NEST Act
Summary
What This Bill Does
The NEST Act amends the Social Security Act Title V maternal and child health program. It allows the HHS Secretary to use up to $5 million each fiscal year from 2026 through 2030 for special projects of regional or national significance to acquire and distribute newborn supply kits. Kits may include diapers, wipes, hygiene items, blankets, thermometers, postpartum pads, lotion, cold packs, breastfeeding supplies, a blood pressure monitor, and information on the National Maternal Mental Health Hotline, Women's Health and Breastfeeding Helpline, WIC, and low-dose aspirin use for reducing risks such as hypertension, preeclampsia, and preterm birth. HHS may award grants or cooperative agreements to nonprofit entities with a multi-state presence, including community-based organizations, federally qualified health centers, Tribal organizations, and birthing hospitals. Grantees must partner locally, ensure geographic diversity, and prioritize maternity care deserts, rural areas, high maternal mortality areas such as the Delta, and mothers and newborns in families at or below 185 percent of the poverty line.
Who Benefits and How
Postpartum mothers with low incomes benefit from kits containing recovery supplies, blood pressure monitors, breastfeeding items, and referral information. Newborn infants benefit from diapers, wipes, hygiene products, blankets, thermometers, and safer-care information. Families in maternity care deserts and rural areas benefit because distributors must prioritize underserved geographies. Federally qualified health centers, Tribal organizations, birthing hospitals, and community nonprofits benefit from eligibility for HHS grants or cooperative agreements. Maternal health hotlines and WIC programs benefit from required informational materials that direct families to existing services.
Who Bears the Burden and How
HHS Title V staff must reserve funds, design awards, review grantees, and oversee distribution priorities.
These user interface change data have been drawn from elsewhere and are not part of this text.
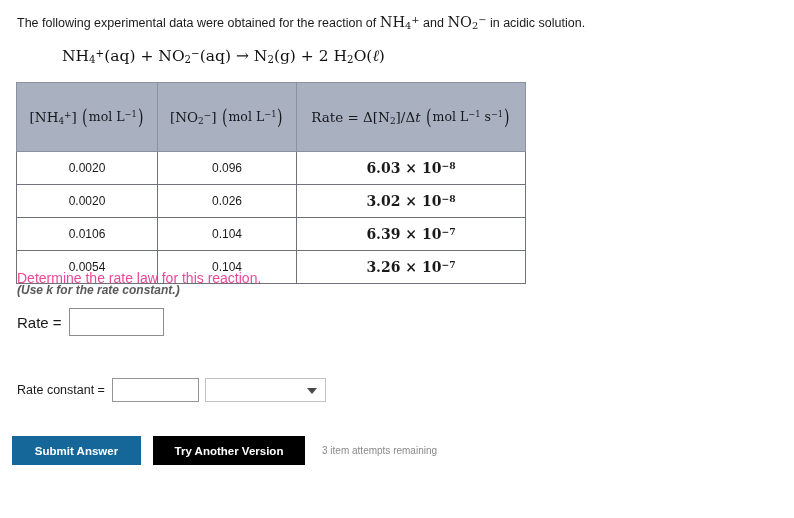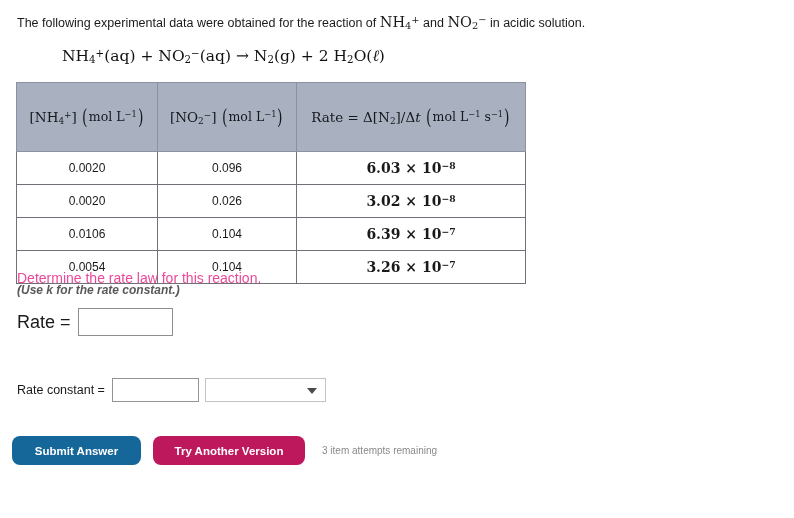"Rate =" .rate-row .lbl { font-size: 18px -> 15px }
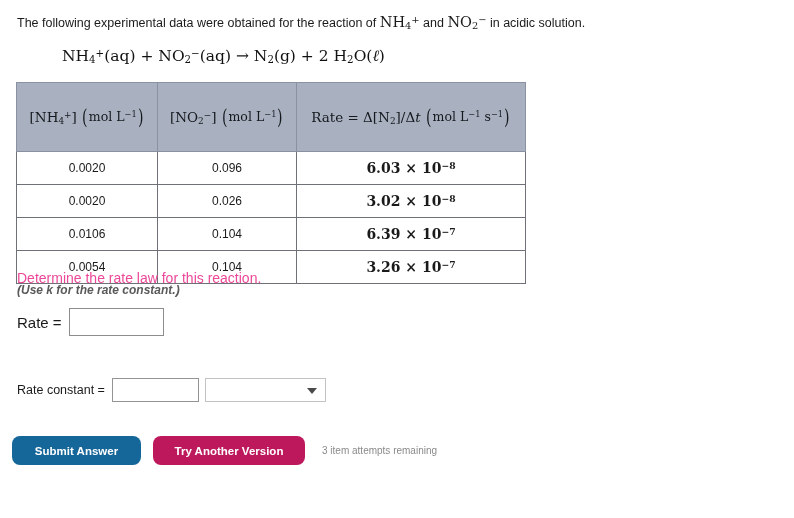"Submit Answer" .btn { border-radius: 8px -> 0 }
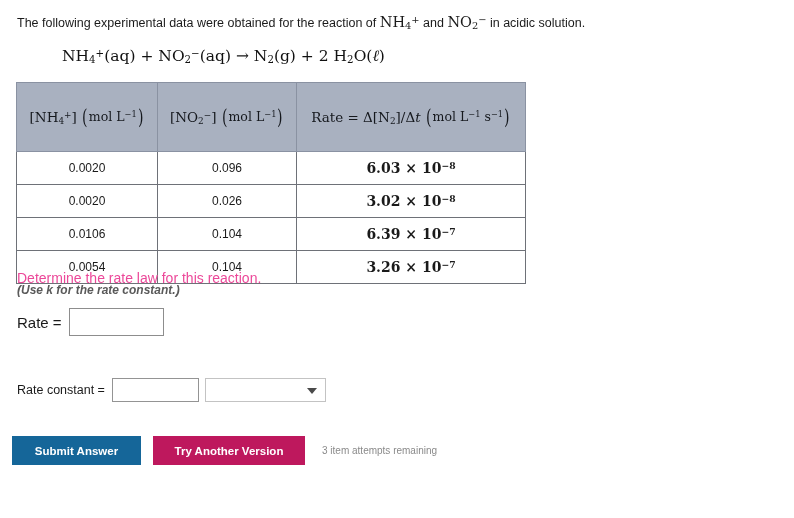"Try Another Version" .btn-another { background: #be185d -> #000000 }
Selected nonprofit distributors must procure kits, manage multi-state logistics, partner locally, and document geographic and income priorities. Local partner organizations must help reach maternity care deserts, rural communities, high-mortality areas, and eligible families. Federal taxpayers bear the cost of up to $5 million each fiscal year from 2026 through 2030.
Key Provisions
- Authorizes up to $5 million per year from 2026 through 2030 for newborn supply kit projects.
- Defines kit contents including diapers, wipes, postpartum supplies, breastfeeding items, blood pressure monitors, and referral information.
- Allows HHS grants or cooperative agreements with multi-state nonprofit and health providers.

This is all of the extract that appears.